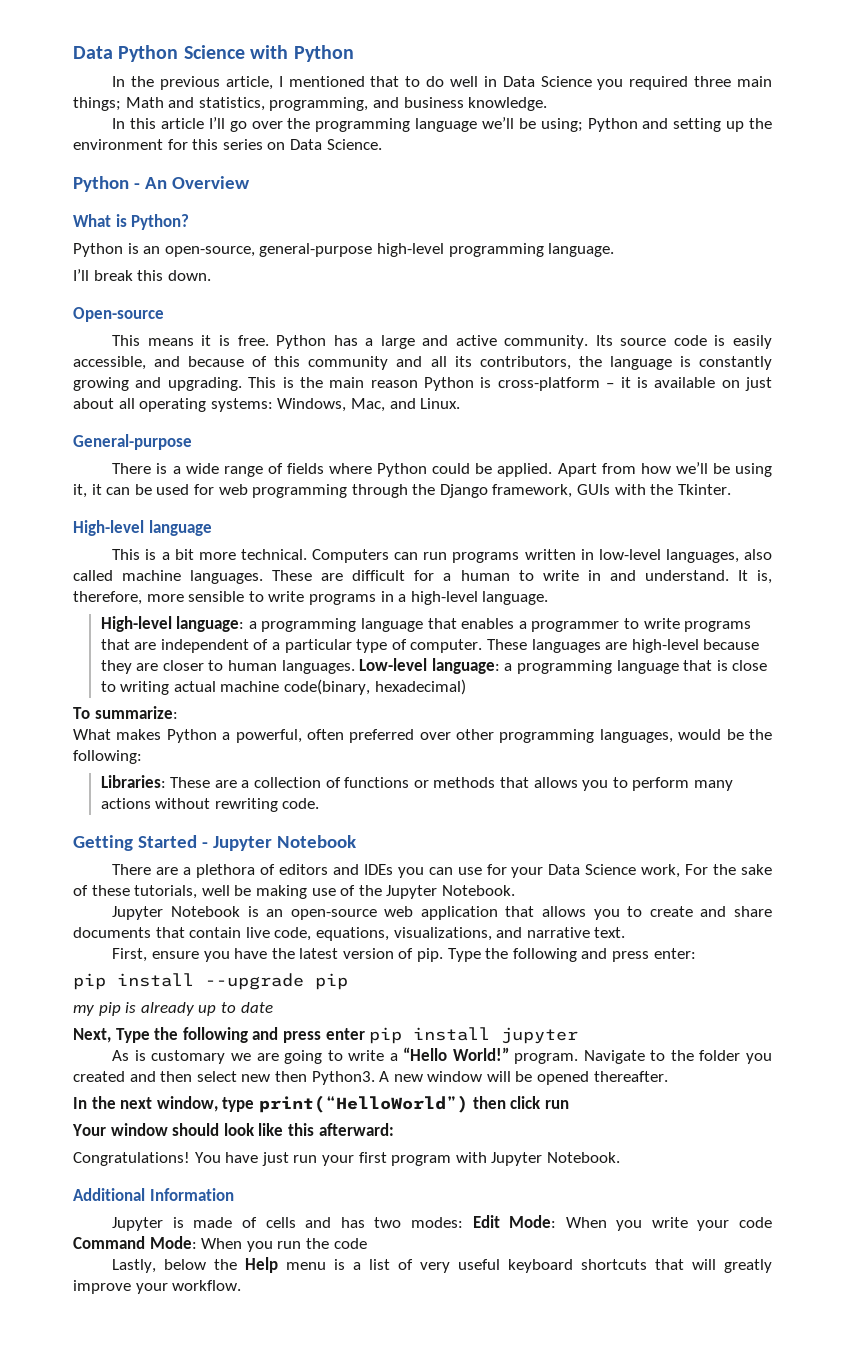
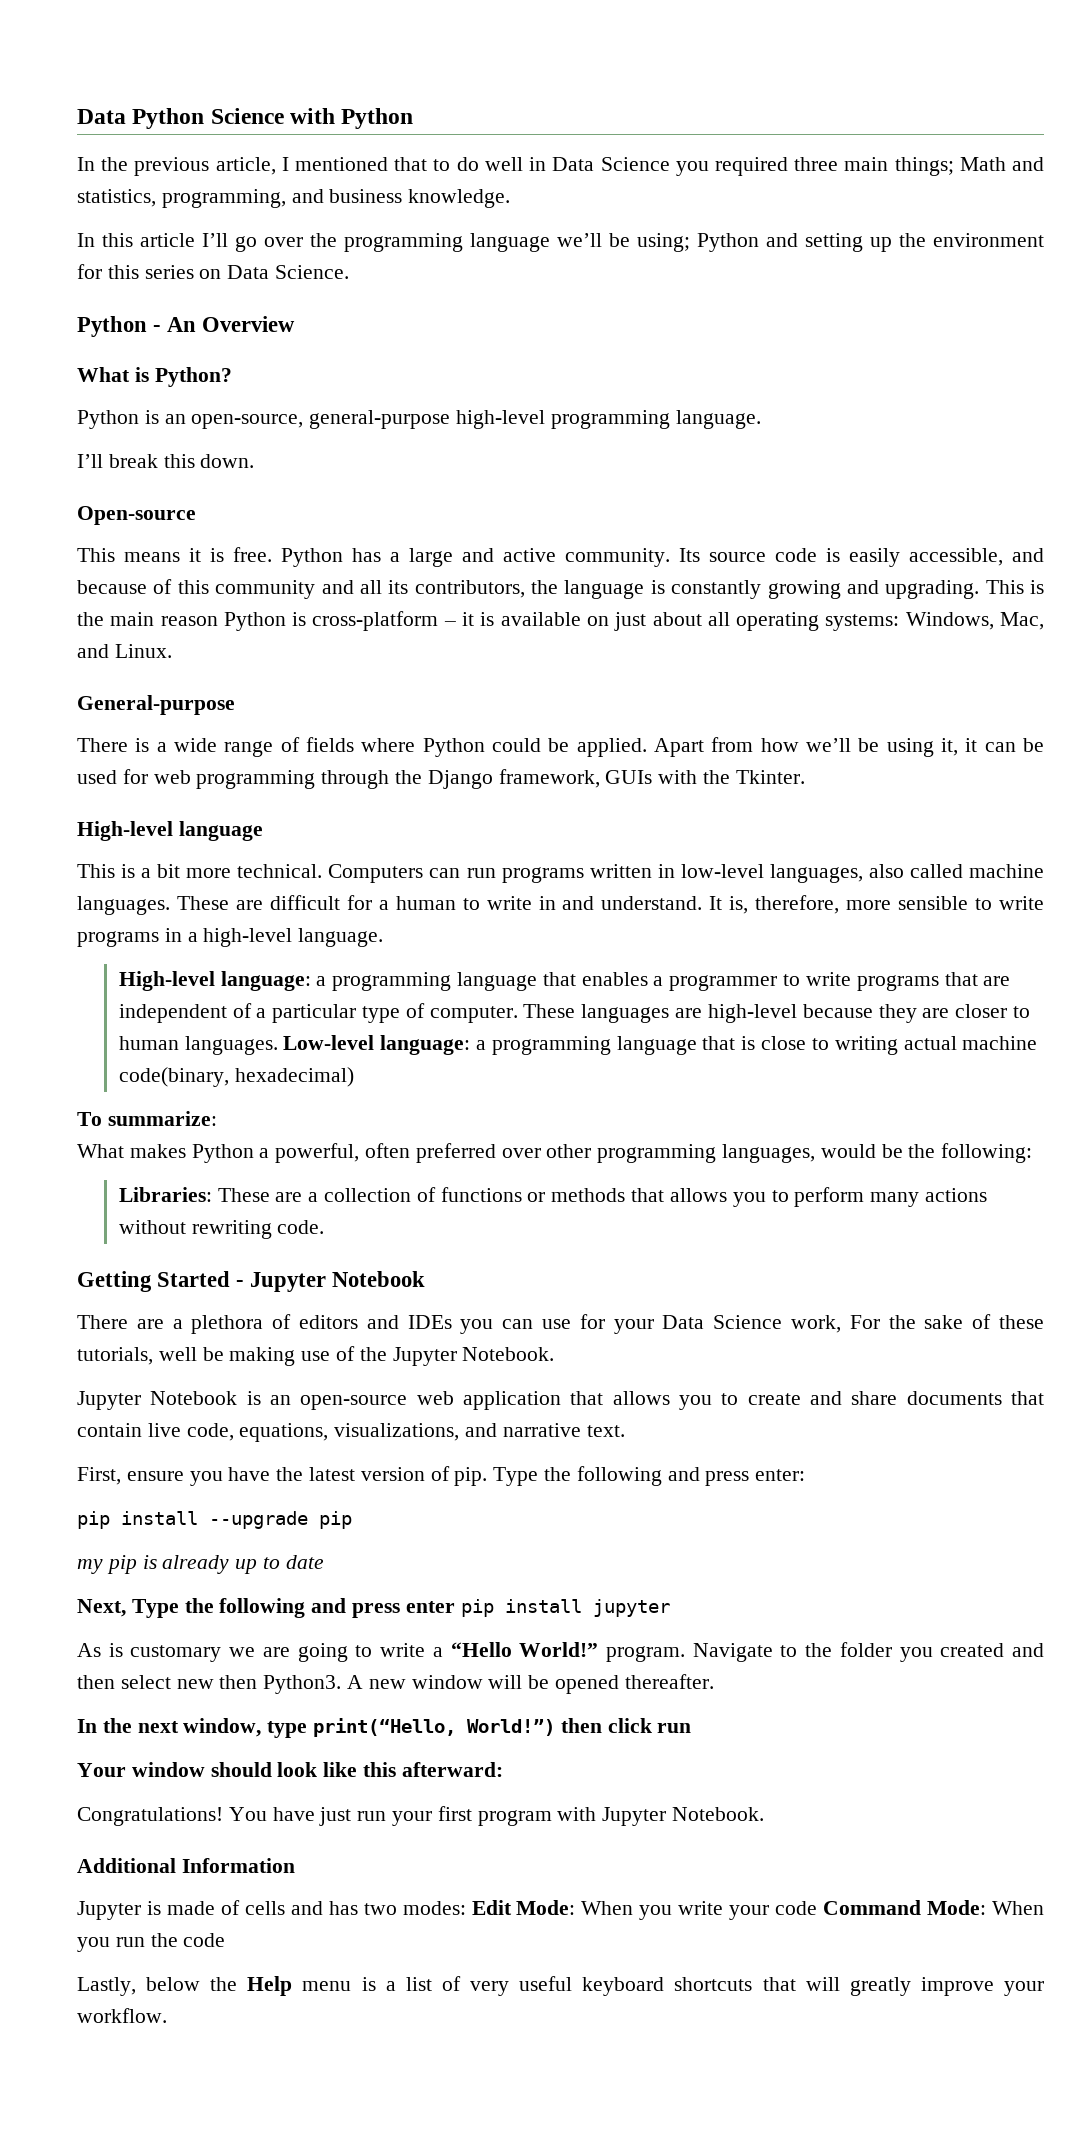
[258,1095,468,1113] print(“HelloWorld”) -> [313,1718,556,1737] print(“Hello, World!”)

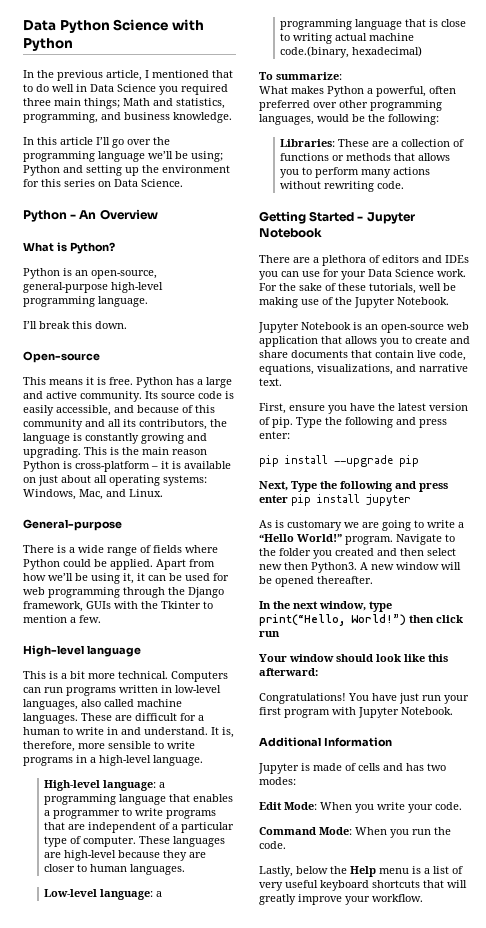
[735,770,805,784] Tkinter. -> [161,601,213,609] [23,615,101,623] Tkinter to mention a few.
(278, 1045) none -> (186, 869) //
[118,1067,229,1087] code(binary, -> [280,46,350,58] code.(binary,
[790,1315,841,1333] work, -> [437,269,466,277] work.
[77,1555,324,1574] // my pip is already up to date -> (419, 461) none
(466, 1908) none -> (296, 781) //
[775,1901,818,1915] code -> [435,802,462,810] code. //
[183,1933,226,1947] code -> [259,841,286,849] code.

--------------------

- _What you should do_
All records above are to be repeated exactly, with the images left out.

- _Response to the task_
[258,1095,468,1113] print(“HelloWorld”) -> [313,1718,556,1737] print(“Hello, World!”)

[735,770,805,784] Tkinter. -> [161,601,213,609] [23,615,101,623] Tkinter to mention a few.
(278, 1045) none -> (186, 869) //
[118,1067,229,1087] code(binary, -> [280,46,350,58] code.(binary,
[790,1315,841,1333] work, -> [437,269,466,277] work.
[77,1555,324,1574] // my pip is already up to date -> (419, 461) none
(466, 1908) none -> (296, 781) //
[775,1901,818,1915] code -> [435,802,462,810] code. //
[183,1933,226,1947] code -> [259,841,286,849] code.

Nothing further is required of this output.